Our I2C is here cadenced at 93kHz, but similar issues happens at 90kHz. Our master MCU does not provide straight 100kHz due to silicon issues.
To look for faulty transactions, we flooded the I2C with transactions. Our test code does the following I2C transactions, in a loop, with 326µs between each transactions:
For i in 0 to 7 loop
I2C_Write(real_slave_addr(i), register_addr); // Register address is the same for all I2C peripherals
data = I2C_Read(read_slave_addr(i), 1); // Reads only one byte.
end loop;
When probing both SCL and SDA signals on both sides, we observe the following behaviours:
Case 1: incomplete I2C transaction.
Left: Master side of the I2C bus. In blue SDA, in yellow SCL. Please note the NACK at the end of the transaction.
Right: Slave side of the I2C bus. In yellow SDA, in blue SCL. Removing the Manchester-like encoding, we obtain the same beginning of data packet. However, only 6 SCL periods are here propagated.
Case 2:master side gets a NACK when sending the peripheral address, while the slave side continues to read data
Left: Master side of the I2C bus. In blue SDA, in yellow SCL. Please note the NACK at the end of the transaction.
Right: Slave side of the I2C bus. In yellow SDA, in blue SCL. At the opposite of the master side, we obtain here a complete read transaction over more than 8-bit.
Investigation for both cases
When such NACK appears, we directly read the fault register of the master side LTC4331. What we get are both I2C_WRITE_FAULT and EXT_I2C_FAULT.
What we mainly observe is:
- sometimes the slave side LTC4331 continues to emit a clock and data on its respective side, while the LTC4331 on the master has already answered a NACK.

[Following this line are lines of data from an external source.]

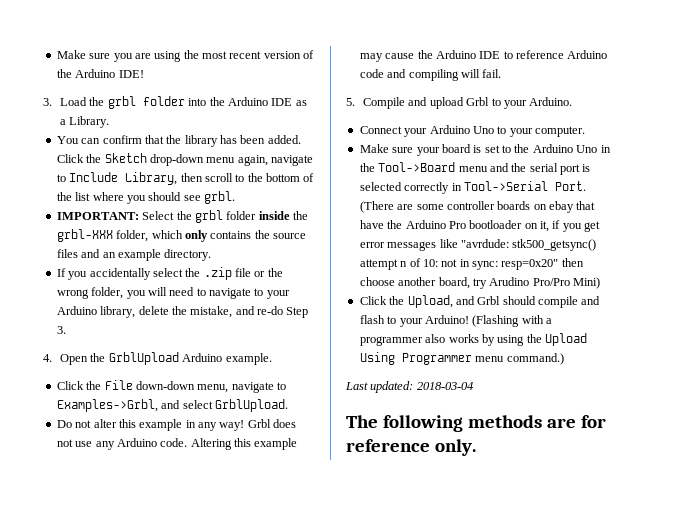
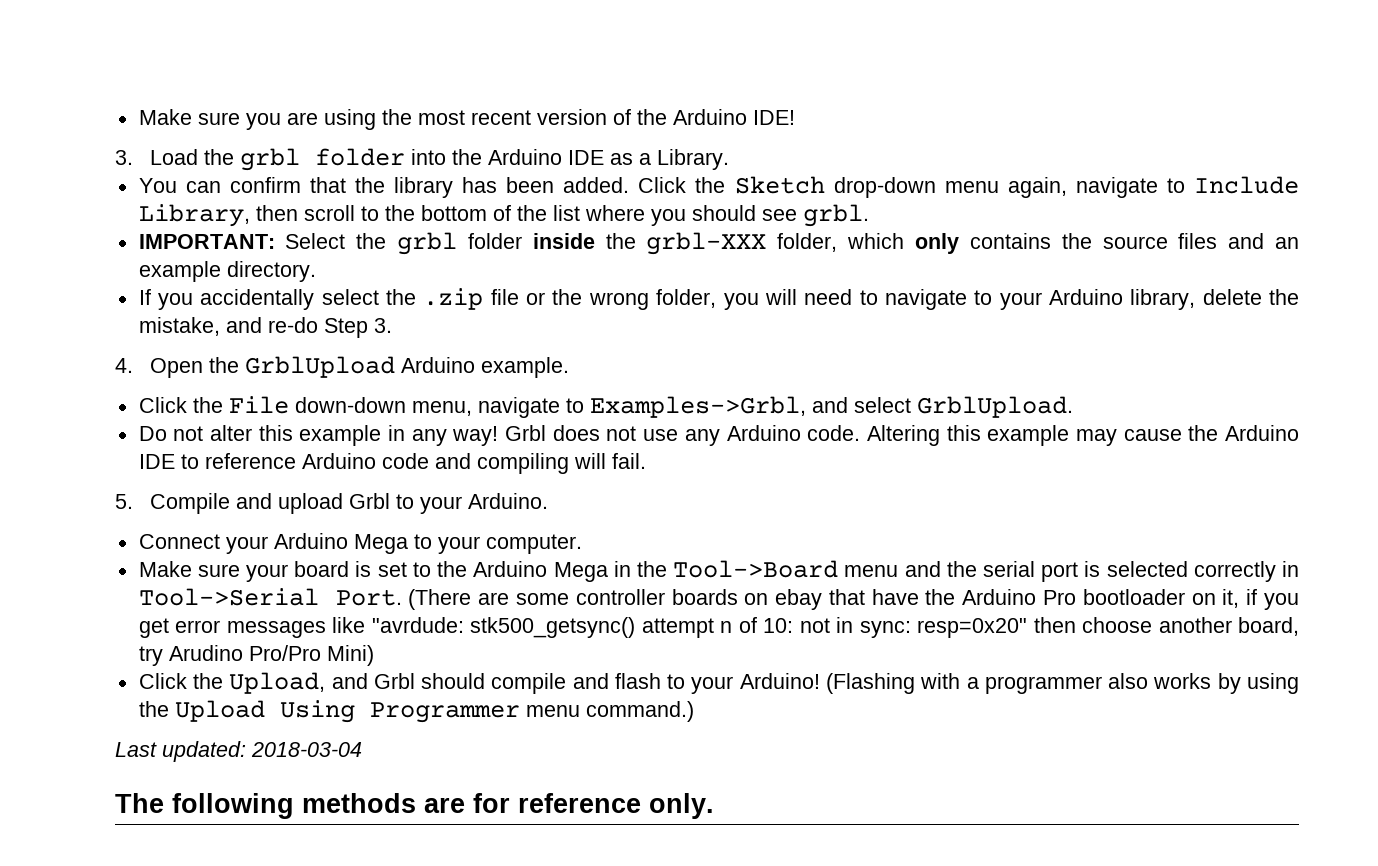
[472,126,494,134] Uno -> [353,534,408,554] Mega
[576,145,598,153] Uno -> [553,562,608,582] Mega

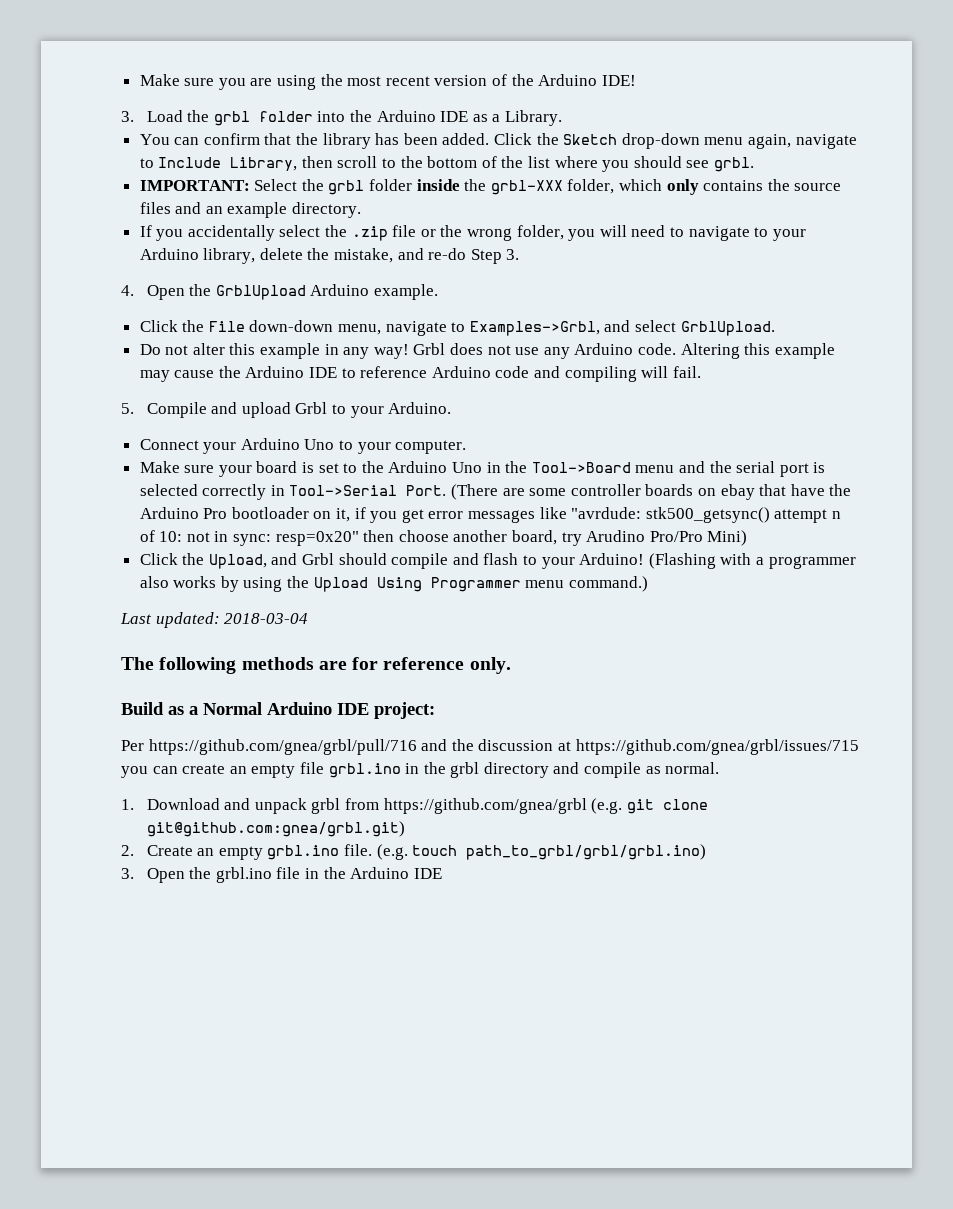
[353,534,408,554] Mega -> [304,439,335,450] Uno
[553,562,608,582] Mega -> [452,462,483,473] Uno
(714, 806) none -> [121,702,435,719] [121,739,859,755] [121,762,720,778] [121,798,708,814] [146,821,405,837] [121,844,707,860] [121,867,442,883] // Build as a Normal Arduino IDE project: // Per https://github.com/gnea/grbl/pull/716 and the discussion at https://github.com/gnea/grbl/issues/715 you can create an empty file grbl.ino in the grbl directory and compile as normal. // 1. Download and unpack grbl from https://github.com/gnea/grbl (e.g. git clone git@github.com:gnea/grbl.git) // 2. Create an empty grbl.ino file. (e.g. touch path_to_grbl/grbl/grbl.ino) // 3. Open the grbl.ino file in the Arduino IDE

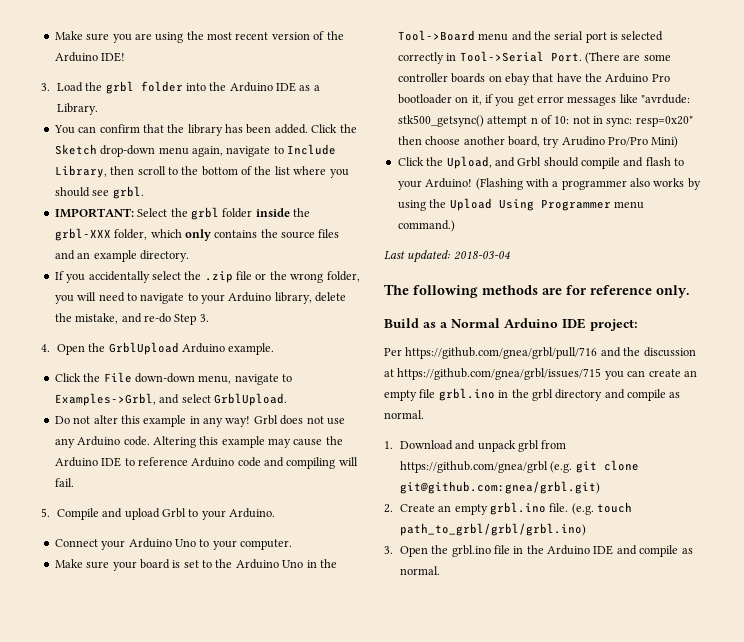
(442, 873) none -> [616,545,693,557] [399,566,440,575] and compile as normal.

- sometimes the slave side LTC4331 only emits 6 clock period and then stop the transmission. The appropriate NACK is following on the master side.
- sometimes, the NACK signal is alone, i.e. appears after more than 400µs.
Our hardware implementation involves the transmission over a 3-meter Ethernet cable, with bias resistors only on the emitter side. Receiver bias resistors have been not populated because we have a common ground on both sides of the Ethernet cable.
Could you please give us some clues of what would cause such failures?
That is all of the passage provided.